He’s trying to do a tour video, but there are other people having conversations and taking drinks onto the boat.
Oh, he's referring to Goulash Guy 😂
I want to hear more about the goulash.
My wife encountered a Hungarian family in the control room... and i was hungry for goulash afterwards!😅
Paul… 25:04 Great additional info on developments in sub design 👍🏻🤩🤓
Great tour Paul. Learn a lot fro your videos. Thank you
Ah, yes. The last "actual" diesel-electric sub in the U.S. Navy! But not the last diesel-electric *attack* sub (that's USS Blueback).

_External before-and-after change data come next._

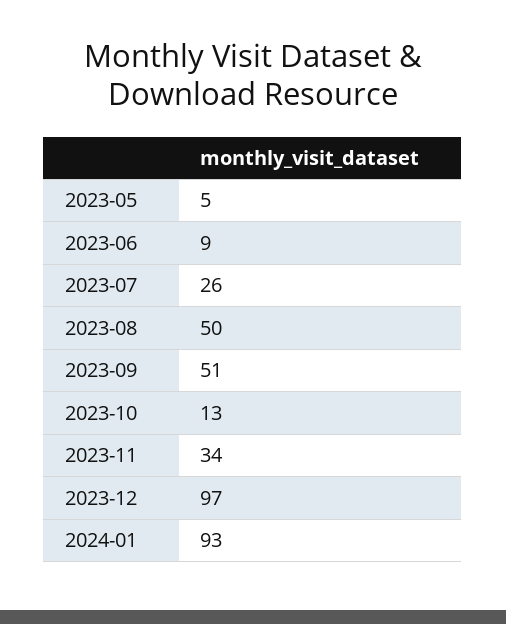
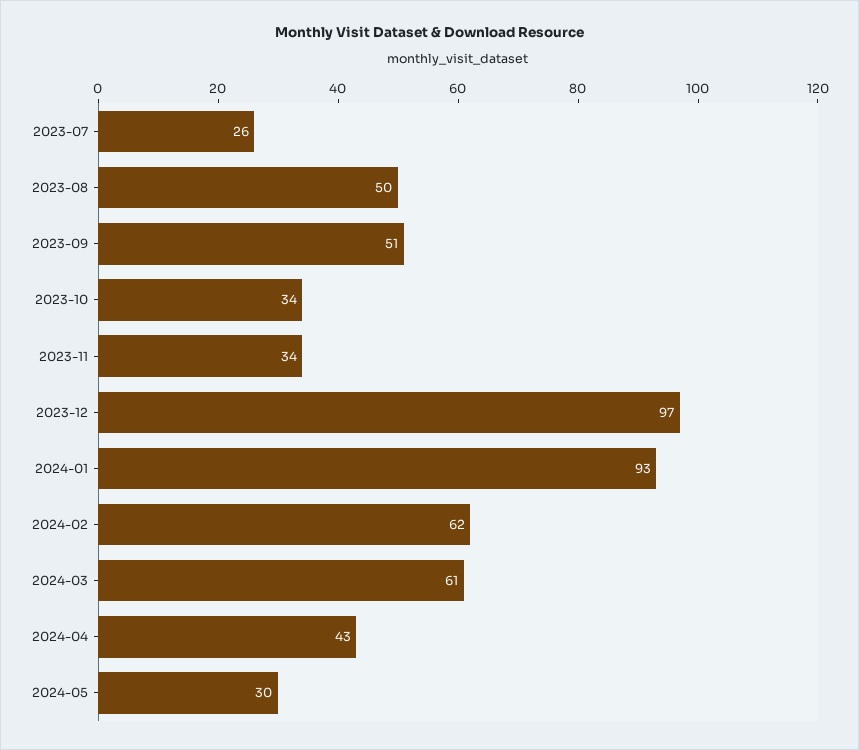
2023-05: 5 -> none
2023-06: 9 -> none
2023-10: 13 -> 34
2024-02: none -> 62
2024-03: none -> 61
2024-04: none -> 43
2024-05: none -> 30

Funny to see how similar and slightly different the technology is compared to Blueback, despite Dolphin being commissioned some 9 years later and serving until about 16 years after Blueback. Great video, Paul!
Thanks! Coming from a peer it means a lot. As I mentioned in earlier comments, to me all nuclear subs are diesel boats anyway... they have them for when the atomic tea kettle is being persnickety. 😅
Someday you and I should do a walk through of beautiful Blueback... ❤
I visited the USS Blueback at the Oregon Musem of Science and Industry in 2019. I believe the Blueback was the last active diesel attack sub in the US Navy. It was great seeing the similarities and differences between her and the WW2 fleet boats.
Blueback was given to OMSI in the 1990s... Dolphin was turned over to San Diego about 2009... hence she's the last one the Navy had.
@paulfarace9595 I understand. I did state that the Blueback was the last diesel "attack" sub. Love your videos!
Beyond burning yourself, it's a good thing you didn't touch the micro-waav-eh. It's sharp! Badda-bing!
Thanks for sharing, very interesting seeing this part of history.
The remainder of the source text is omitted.